Set the records down again exactly, apart from any pictures in them.

Supplied records:
▼

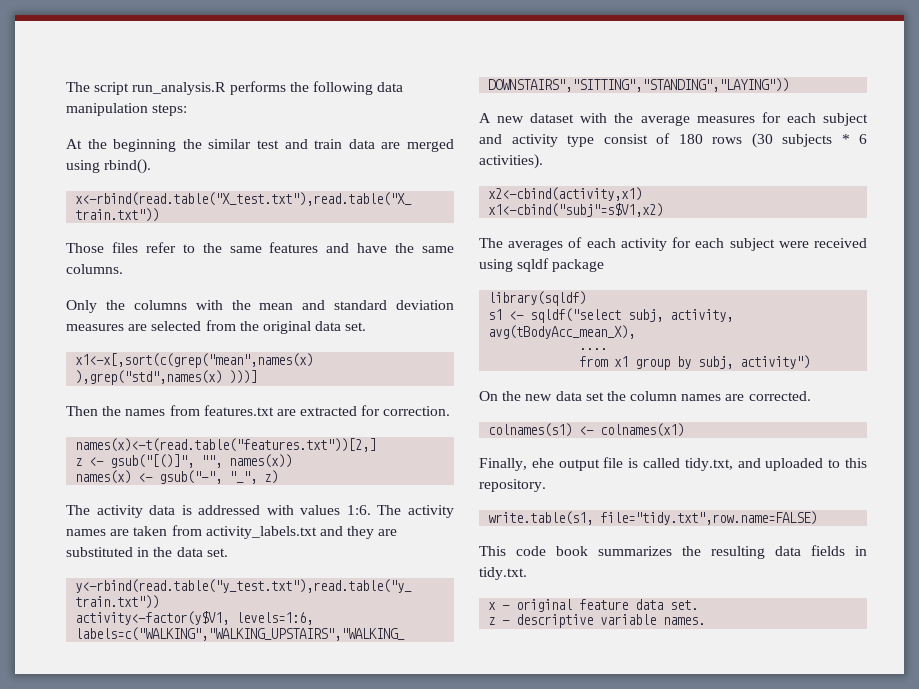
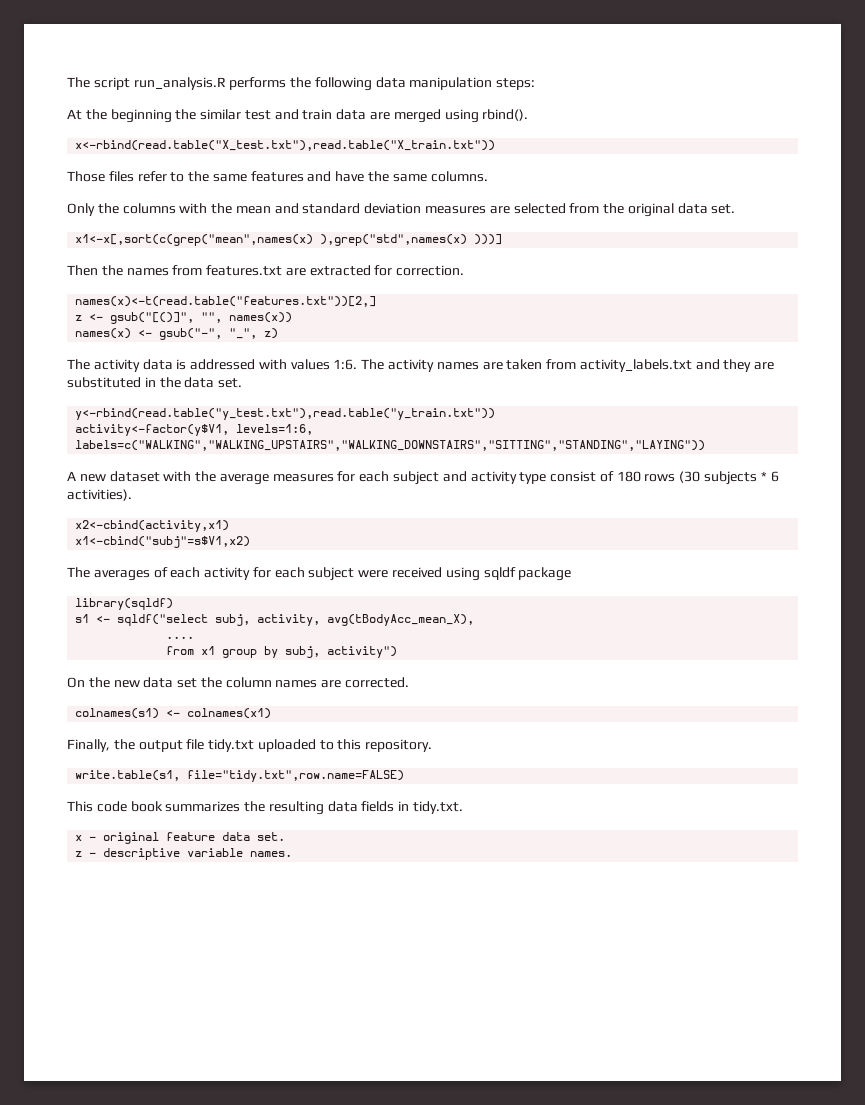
- Finally, еhe output file is called tidy.txt, and uploaded to this repository.
+ Finally, the output file tidy.txt uploaded to this repository.

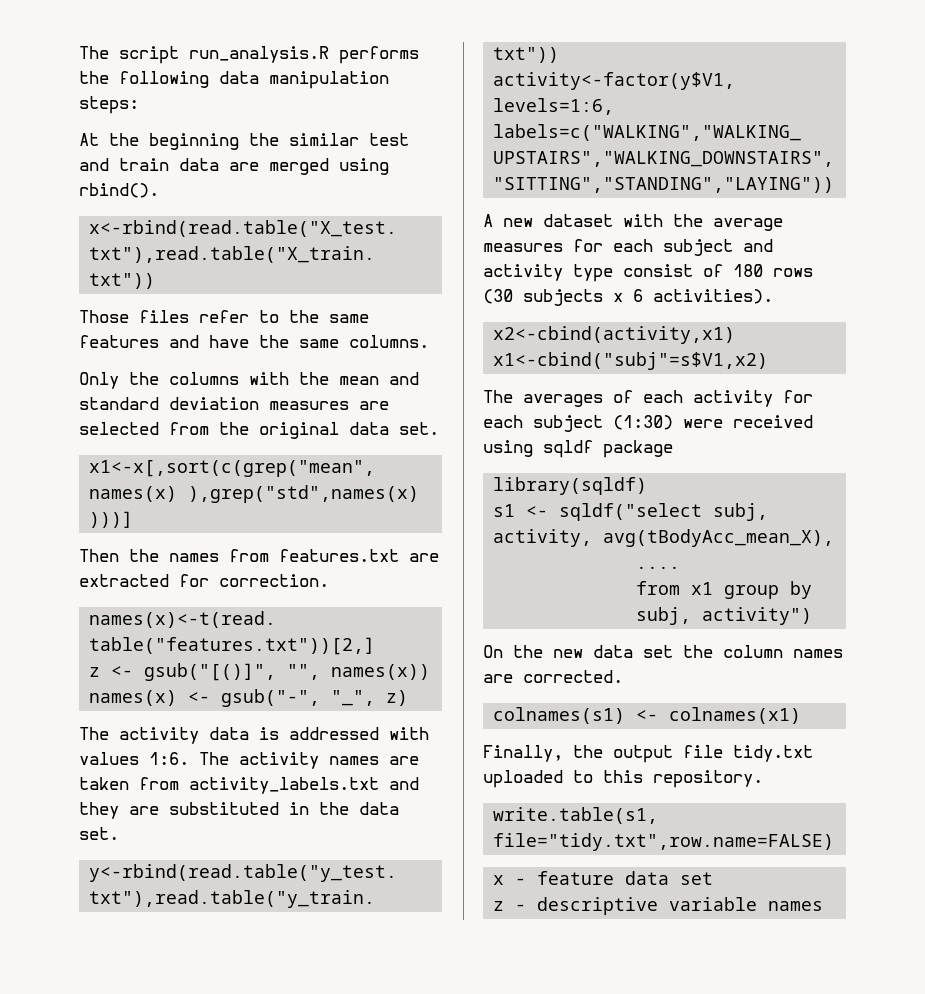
- A new dataset with the average measures for each subject and activity type consist of 180 rows (30 subjects * 6 activities).
+ A new dataset with the average measures for each subject and activity type consist of 180 rows (30 subjects x 6 activities).
- The averages of each activity for each subject were received using sqldf package
+ The averages of each activity for each subject (1:30) were received using sqldf package
- This code book summarizes the resulting data fields in tidy.txt.
- x - original feature data set.
+ x - feature data set
- z - descriptive variable names.
+ z - descriptive variable names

▲

Solution for this problem:
- Finally, еhe output file is called tidy.txt, and uploaded to this repository.
+ Finally, the output file tidy.txt uploaded to this repository.

- A new dataset with the average measures for each subject and activity type consist of 180 rows (30 subjects * 6 activities).
+ A new dataset with the average measures for each subject and activity type consist of 180 rows (30 subjects x 6 activities).
- The averages of each activity for each subject were received using sqldf package
+ The averages of each activity for each subject (1:30) were received using sqldf package
- This code book summarizes the resulting data fields in tidy.txt.
- x - original feature data set.
+ x - feature data set
- z - descriptive variable names.
+ z - descriptive variable names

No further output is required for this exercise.